TASK MATERIAL ->

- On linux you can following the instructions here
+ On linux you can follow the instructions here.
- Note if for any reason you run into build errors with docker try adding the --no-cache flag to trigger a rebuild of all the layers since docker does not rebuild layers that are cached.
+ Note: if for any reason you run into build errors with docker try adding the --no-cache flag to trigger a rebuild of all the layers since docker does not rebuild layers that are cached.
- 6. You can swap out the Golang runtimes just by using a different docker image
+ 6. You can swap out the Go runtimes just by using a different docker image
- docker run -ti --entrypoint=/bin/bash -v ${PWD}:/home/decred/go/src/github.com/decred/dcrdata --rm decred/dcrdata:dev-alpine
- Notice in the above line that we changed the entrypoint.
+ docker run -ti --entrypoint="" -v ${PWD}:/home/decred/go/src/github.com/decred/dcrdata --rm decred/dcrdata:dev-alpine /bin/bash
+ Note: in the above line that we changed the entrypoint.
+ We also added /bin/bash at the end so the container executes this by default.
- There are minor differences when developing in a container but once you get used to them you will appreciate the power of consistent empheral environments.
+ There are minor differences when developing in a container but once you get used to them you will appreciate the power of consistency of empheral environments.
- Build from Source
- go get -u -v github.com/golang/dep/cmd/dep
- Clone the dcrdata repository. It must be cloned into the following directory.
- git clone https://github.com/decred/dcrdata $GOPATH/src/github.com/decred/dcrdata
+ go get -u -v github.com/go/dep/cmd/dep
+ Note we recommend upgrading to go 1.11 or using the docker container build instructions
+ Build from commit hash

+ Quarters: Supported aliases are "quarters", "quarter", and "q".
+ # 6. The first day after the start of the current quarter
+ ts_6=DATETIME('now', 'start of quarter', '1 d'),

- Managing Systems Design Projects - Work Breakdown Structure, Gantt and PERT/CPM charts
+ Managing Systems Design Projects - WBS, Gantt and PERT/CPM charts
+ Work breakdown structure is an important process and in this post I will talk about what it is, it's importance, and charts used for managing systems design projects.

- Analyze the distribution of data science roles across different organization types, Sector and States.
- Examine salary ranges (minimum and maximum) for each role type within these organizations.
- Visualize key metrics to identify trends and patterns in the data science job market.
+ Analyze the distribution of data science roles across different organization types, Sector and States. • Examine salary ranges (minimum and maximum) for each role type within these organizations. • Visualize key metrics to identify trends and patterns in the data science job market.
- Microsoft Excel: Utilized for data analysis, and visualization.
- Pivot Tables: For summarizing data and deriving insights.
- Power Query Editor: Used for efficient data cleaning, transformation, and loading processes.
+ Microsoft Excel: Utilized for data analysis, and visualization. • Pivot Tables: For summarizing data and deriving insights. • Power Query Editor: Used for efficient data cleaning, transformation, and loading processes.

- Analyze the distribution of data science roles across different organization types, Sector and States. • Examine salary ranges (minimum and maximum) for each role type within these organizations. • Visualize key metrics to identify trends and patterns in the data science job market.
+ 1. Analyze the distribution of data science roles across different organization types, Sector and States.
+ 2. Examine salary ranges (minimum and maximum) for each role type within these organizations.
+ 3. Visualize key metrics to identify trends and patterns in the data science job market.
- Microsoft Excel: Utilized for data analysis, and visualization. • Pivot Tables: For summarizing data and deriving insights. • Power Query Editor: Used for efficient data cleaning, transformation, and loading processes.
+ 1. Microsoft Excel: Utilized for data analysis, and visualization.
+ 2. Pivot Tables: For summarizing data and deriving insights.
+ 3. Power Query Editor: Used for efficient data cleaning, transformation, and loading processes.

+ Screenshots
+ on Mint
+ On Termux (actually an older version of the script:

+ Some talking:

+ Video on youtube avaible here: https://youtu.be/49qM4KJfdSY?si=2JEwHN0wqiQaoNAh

WORK REQUEST -> Using the records above, set down exactly the lines from the one with "- Power Query" through the one with "1. Analyze the", inclusive, and nothing more.

EXERCISE RESULT ->
- Power Query Editor: Used for efficient data cleaning, transformation, and loading processes.
+ Microsoft Excel: Utilized for data analysis, and visualization. • Pivot Tables: For summarizing data and deriving insights. • Power Query Editor: Used for efficient data cleaning, transformation, and loading processes.

- Analyze the distribution of data science roles across different organization types, Sector and States. • Examine salary ranges (minimum and maximum) for each role type within these organizations. • Visualize key metrics to identify trends and patterns in the data science job market.
+ 1. Analyze the distribution of data science roles across different organization types, Sector and States.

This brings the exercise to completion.